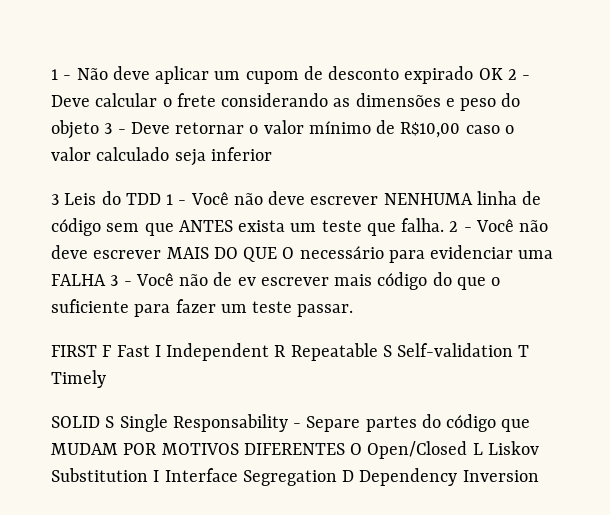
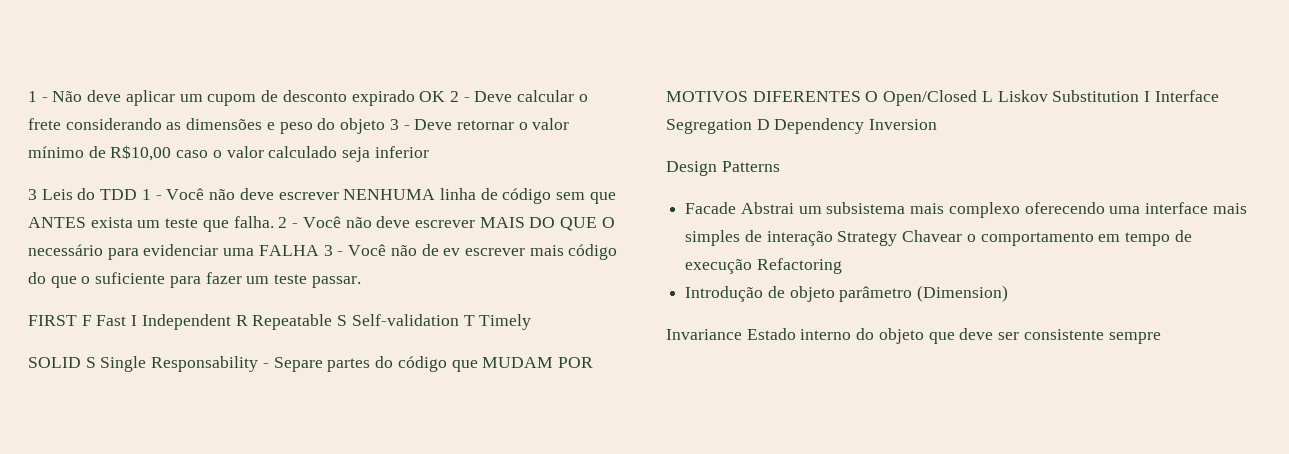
+ Design Patterns
+ Facade Abstrai um subsistema mais complexo oferecendo uma interface mais simples de interação Strategy Chavear o comportamento em tempo de execução Refactoring
+ Introdução de objeto parâmetro (Dimension)
+ Invariance Estado interno do objeto que deve ser consistente sempre

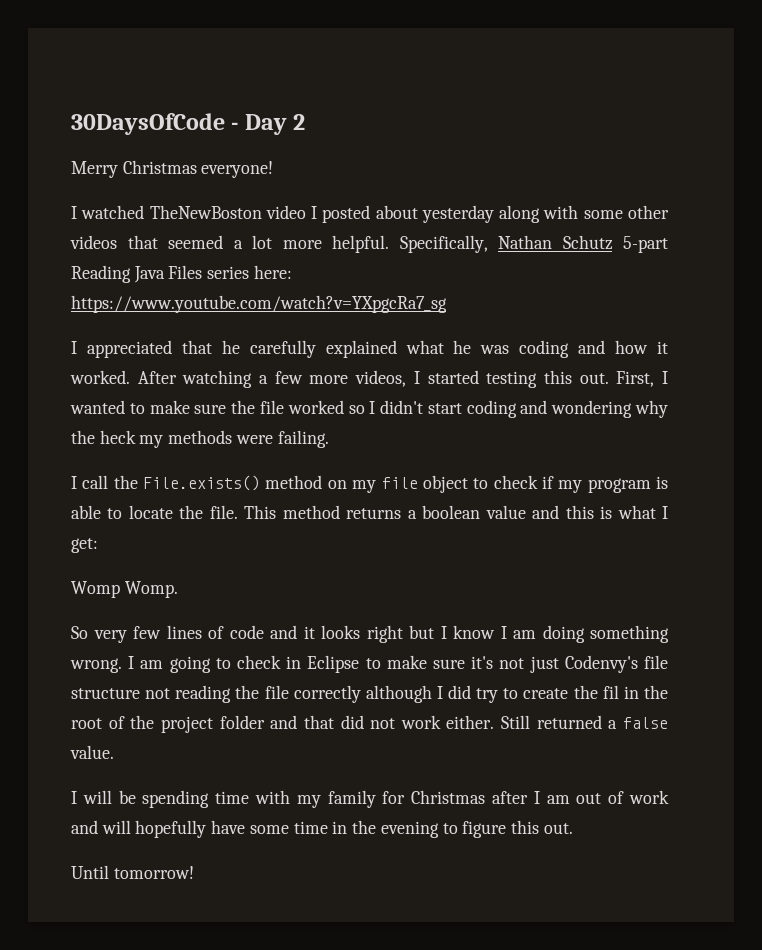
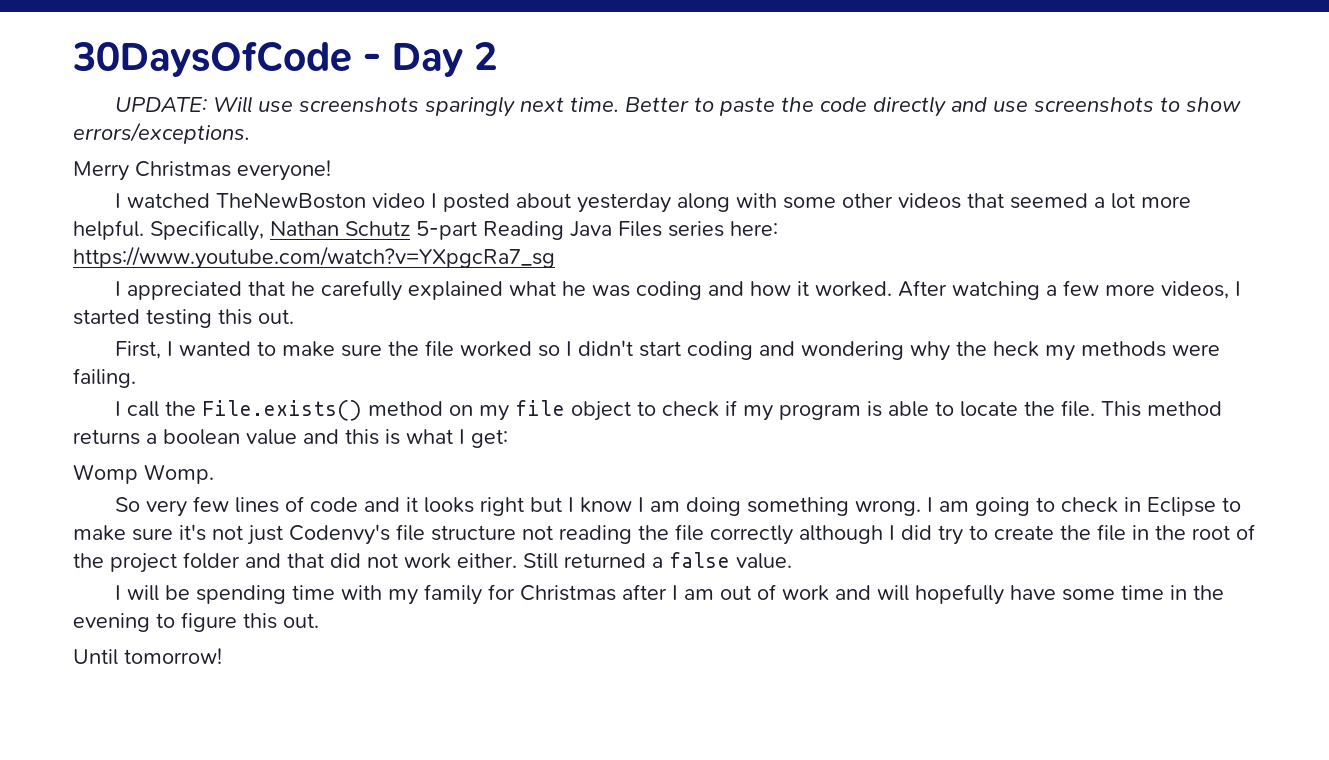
+ UPDATE: Will use screenshots sparingly next time. Better to paste the code directly and use screenshots to show errors/exceptions.
- After watching a few more videos, I started testing this out. First, I wanted to make sure the file worked so I didn't start coding and wondering why the heck my methods were failing.
+ After watching a few more videos, I started testing this out.
+ First, I wanted to make sure the file worked so I didn't start coding and wondering why the heck my methods were failing.
- I am going to check in Eclipse to make sure it's not just Codenvy's file structure not reading the file correctly although I did try to create the fil in the root of the project folder and that did not work either.
+ I am going to check in Eclipse to make sure it's not just Codenvy's file structure not reading the file correctly although I did try to create the file in the root of the project folder and that did not work either.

■ ■ ■

## [ACTION ITEM]
Tallying every line that holds the string "First", report the total for the records and nothing else.

## [OUTPUT FOR THIS EXERCISE]
2